-- Source data follows --

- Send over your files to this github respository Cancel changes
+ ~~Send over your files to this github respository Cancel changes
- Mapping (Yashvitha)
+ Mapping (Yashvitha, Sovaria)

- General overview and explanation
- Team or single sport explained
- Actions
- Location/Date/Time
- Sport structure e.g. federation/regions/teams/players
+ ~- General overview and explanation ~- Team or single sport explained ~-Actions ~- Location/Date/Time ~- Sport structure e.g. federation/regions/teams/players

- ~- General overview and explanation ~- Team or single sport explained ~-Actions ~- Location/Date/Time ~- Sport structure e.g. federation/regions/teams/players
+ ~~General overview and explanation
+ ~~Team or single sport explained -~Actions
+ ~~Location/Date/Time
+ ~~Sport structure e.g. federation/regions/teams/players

-- Source data concluded --
-- Source data follows --

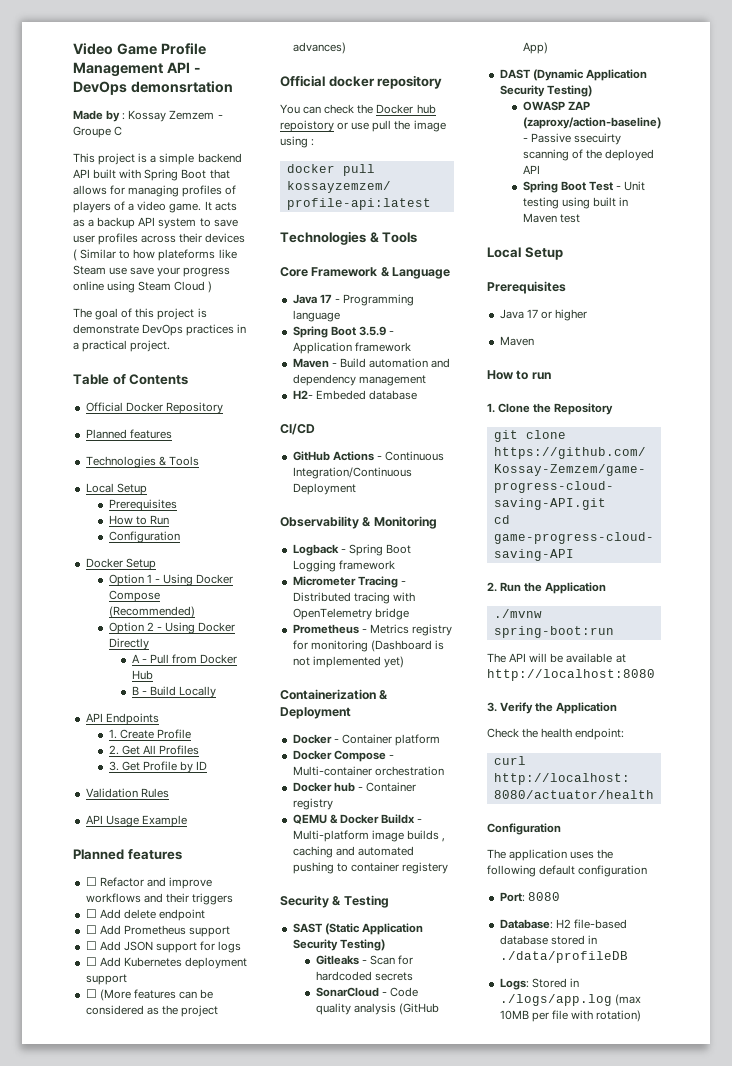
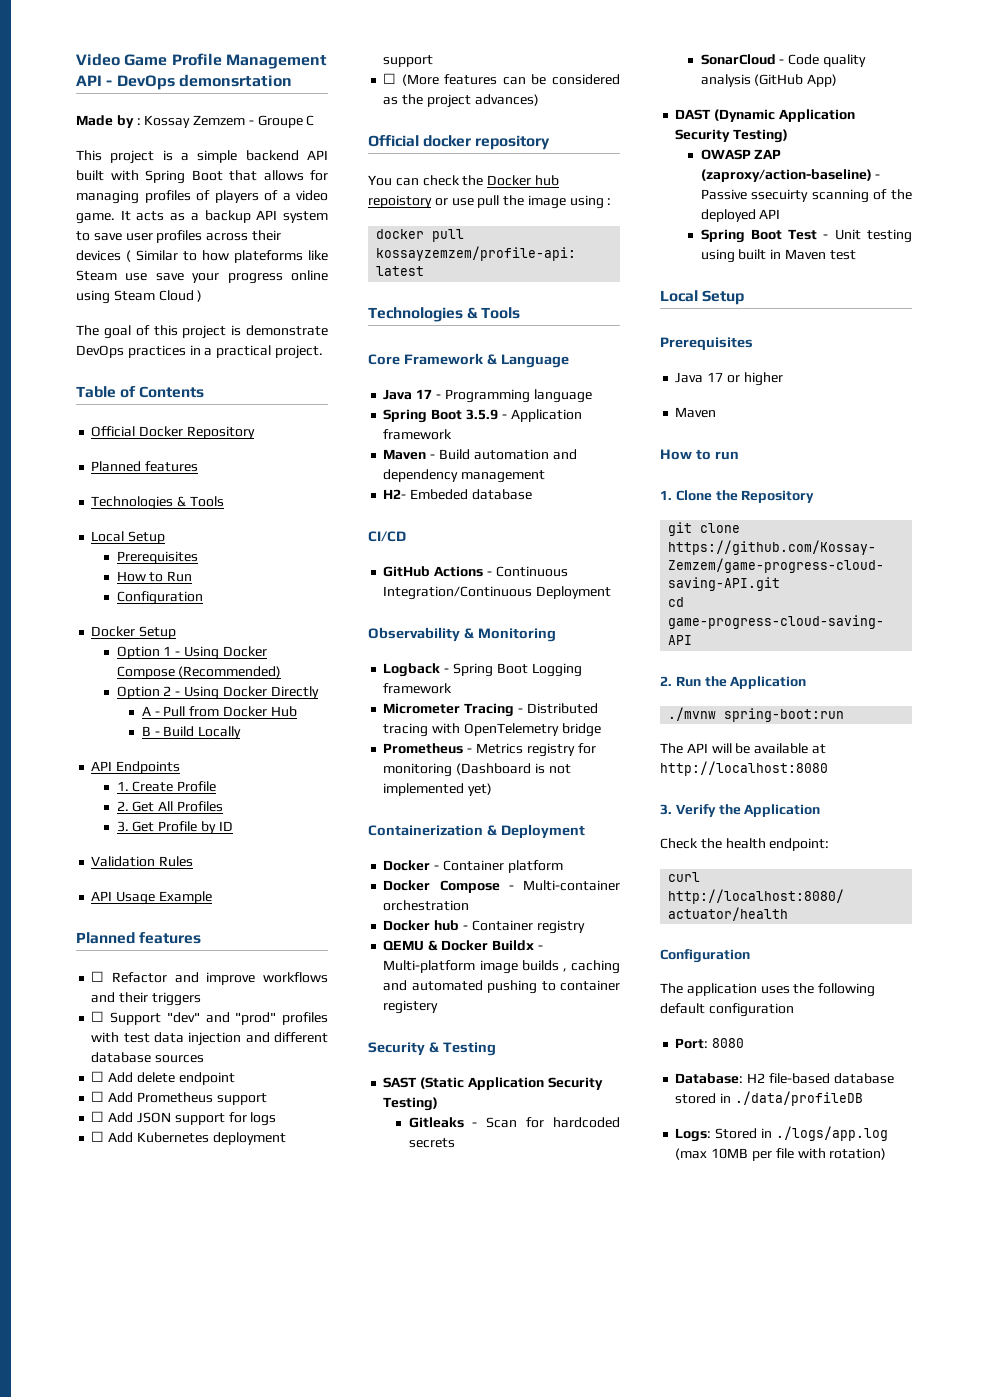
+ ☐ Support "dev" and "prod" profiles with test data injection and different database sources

-- Source data concluded --

*Required action*
Only lines holding "General" are wanted; copy all of them from the listing.

*Answer to the exercise*
- General overview and explanation
+ ~- General overview and explanation ~- Team or single sport explained ~-Actions ~- Location/Date/Time ~- Sport structure e.g. federation/regions/teams/players
- ~- General overview and explanation ~- Team or single sport explained ~-Actions ~- Location/Date/Time ~- Sport structure e.g. federation/regions/teams/players
+ ~~General overview and explanation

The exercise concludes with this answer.